• **Task item**: From the entries below, retype only the lines from the one with "NYLON TONGS 27CM: none -> 3 x 6.11 = 18.33" through the one with "total: 93.26 -> 92.52", exactly as written.

*** Opening of Given records ***

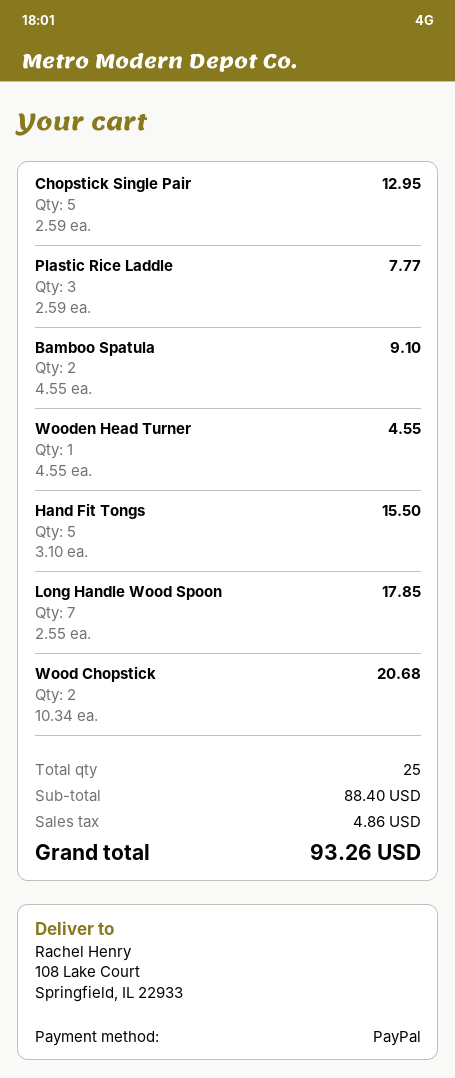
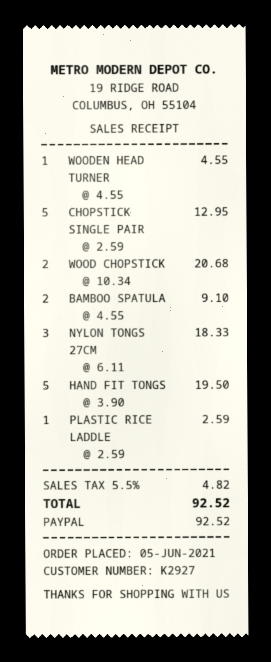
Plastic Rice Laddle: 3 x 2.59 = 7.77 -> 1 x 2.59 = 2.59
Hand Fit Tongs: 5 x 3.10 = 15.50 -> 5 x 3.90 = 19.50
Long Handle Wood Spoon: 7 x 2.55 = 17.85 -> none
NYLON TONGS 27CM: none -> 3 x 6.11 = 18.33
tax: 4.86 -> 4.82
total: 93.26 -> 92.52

*** Close of Given records ***
*** Opening of Given records ***

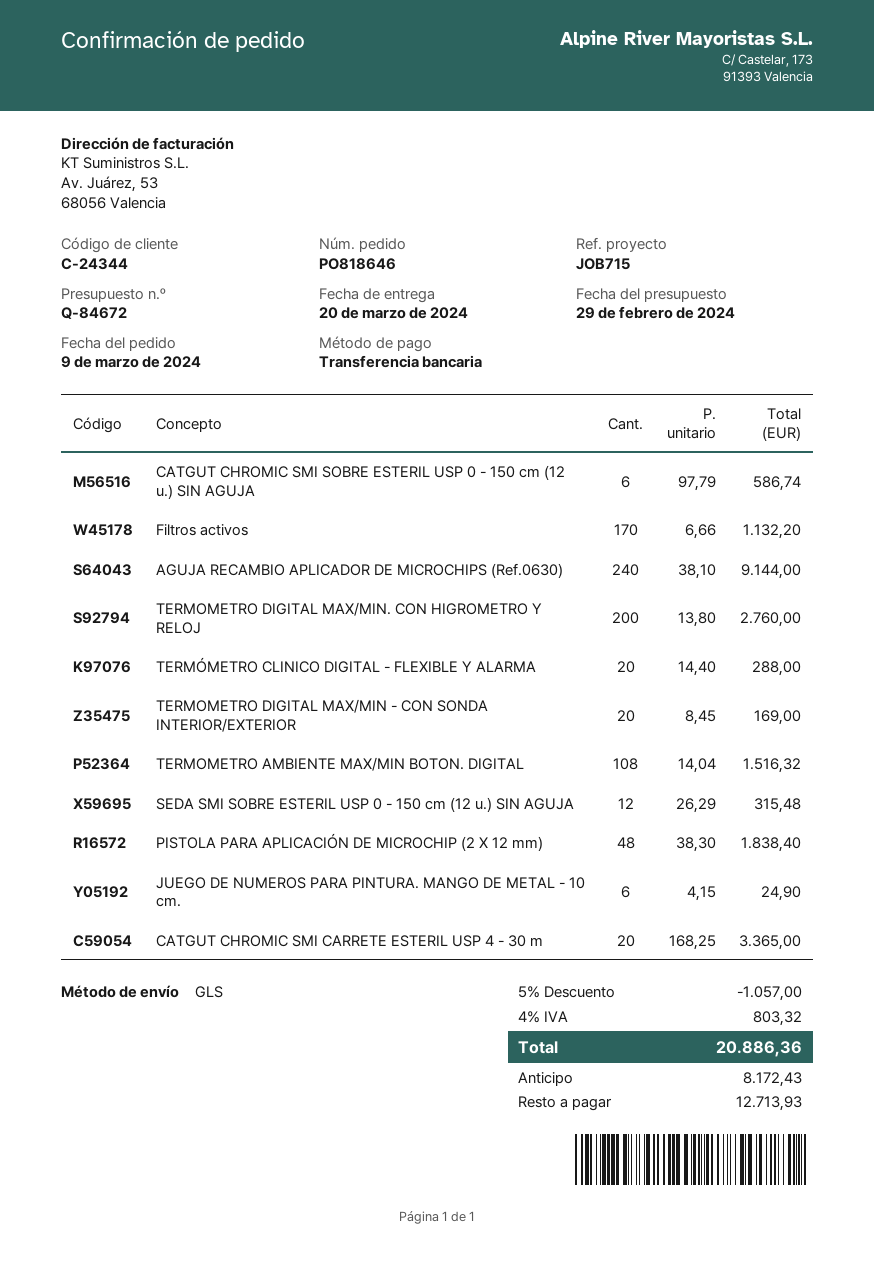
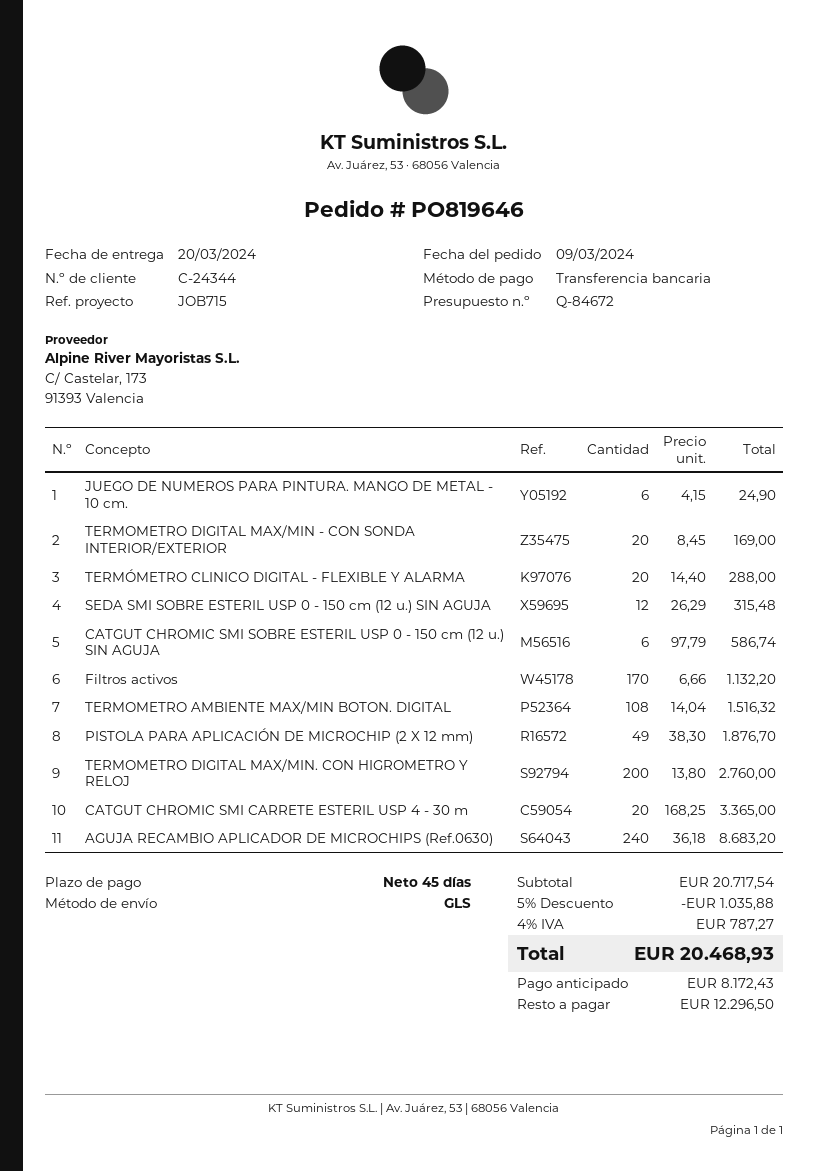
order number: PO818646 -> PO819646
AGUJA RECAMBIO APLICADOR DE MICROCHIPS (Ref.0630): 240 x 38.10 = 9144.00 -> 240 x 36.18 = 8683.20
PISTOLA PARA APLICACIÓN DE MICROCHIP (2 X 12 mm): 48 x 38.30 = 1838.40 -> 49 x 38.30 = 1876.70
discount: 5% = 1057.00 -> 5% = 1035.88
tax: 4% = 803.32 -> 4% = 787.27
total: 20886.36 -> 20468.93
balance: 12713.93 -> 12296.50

*** Close of Given records ***

• **Task solution**:
NYLON TONGS 27CM: none -> 3 x 6.11 = 18.33
tax: 4.86 -> 4.82
total: 93.26 -> 92.52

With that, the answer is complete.